Based on the book by Box, Hunter, and Hunter: Statistics for Experimenters

Chapter 3: Comparing Two Entities: Reference Distributions, Tests, and Confidence Intervals

Introduction

In Statistics for Experimenters we are shown an example of comparing two methods in a chemical manufacturing plant in an attempt to understand if one method has a significantly better yield than the other. I will present the data and the original model and then we’ll model this comparison using Bayesian methods.

Roadmap

The original question and the frequentist approach to comparing means
A Bayesian approach to the \(t\)-test
Summary of our analysis results and potential improvements

The original question and the \(t\)-test

An experiment was performed on a manufacturing plant by making in sequence \(10\) batches of a chemical using a standard production method \((A)\) followed by \(10\) batches using a modified method \((B)\). What evidence do the data provide that method \(B\) gives higher yields than method \(A\)?

Visualizing the data

using DataFrames, CairoMakie, Statistics

# prepare dataframe
time = 1:1:20
method = repeat(["A", "B"], inner = 10)
yield = [89.7, 81.4, 84.5, 84.8, 87.3, 79.7, 85.1, 81.7, 83.7, 84.5, 84.7, 86.1, 
83.2, 91.9, 86.3, 79.3, 82.6, 89.1, 83.7, 88.5]

data = DataFrame(time = time, method = method, yield = yield)
first(data, 5)

time	method	yield
1	A	89.7
2	A	81.4
3	A	84.5
4	A	84.8
5	A	87.3

The averages are shown for both of the methods so we have a crude difference in yield of around \(1.3\) between these two methods.
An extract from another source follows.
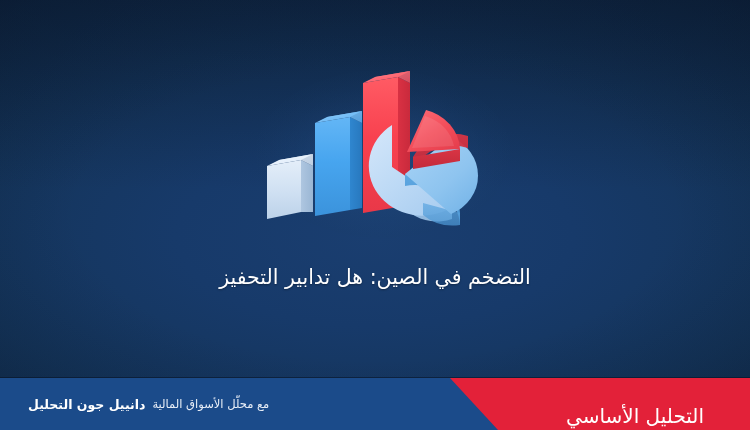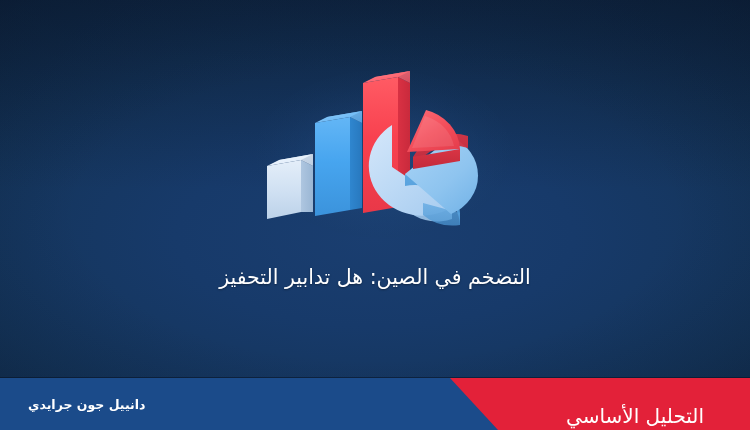"دانييل جون جرايدي" span.credit-name { text: جرايدي -> التحليل }
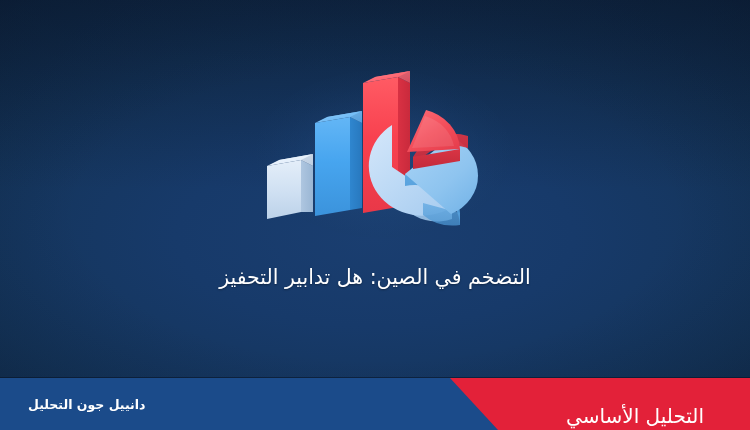"مع محلّل الأسواق المالية" span.credit-pre { html: none -> <span>مع محلّل الأسواق المالية</span> }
But is this average difference due to random chance?

\[ \bar y_A = 84.24, \bar y_B = 85.54 \]

# plot attributes
CairoMakie.activate!(type = "svg")
set_theme!(theme_minimal())
fig = Figure(resolution = (650, 300))
ax = fig[1, 1] = Axis(fig, xlabel = "time", ylabel = "yield", xticks = 1:1:20)

# calculate the mean for each group
datagroup = groupby(data, :method)
datamean = transform(datagroup, :yield => mean)

methoda = datamean[datamean.method .== "A",:]
methodb = datamean[datamean.method .== "B",:]

# plot it out
scatter!(methoda.time, methoda.yield, label = "Process A")
lines!(methoda.time, methoda.yield_mean)
scatter!(methodb.time, methodb.yield, label = "Process B")
lines!(methodb.time, methodb.yield_mean)

fig[2,1] = Legend(fig, ax, framevisible = false, orientation = :horizontal)
fig

The \(t\)-test results

Where the sample averages for each method are \(\bar y_A\) and \(\bar y_B\), the population difference is given as \(\delta = \eta_B - \eta_A\), the pooled estimate of \(\sigma\) is given as \(s\), and the number of observations for each method are \(n_A\) and \(n_B\). Then we can calculate the \(t\)-statistic:

\[ t_0 = \frac{(\bar y_B - \bar y_A) - \delta_0}{s \sqrt{1 / n_B + 1 / n_A}} \]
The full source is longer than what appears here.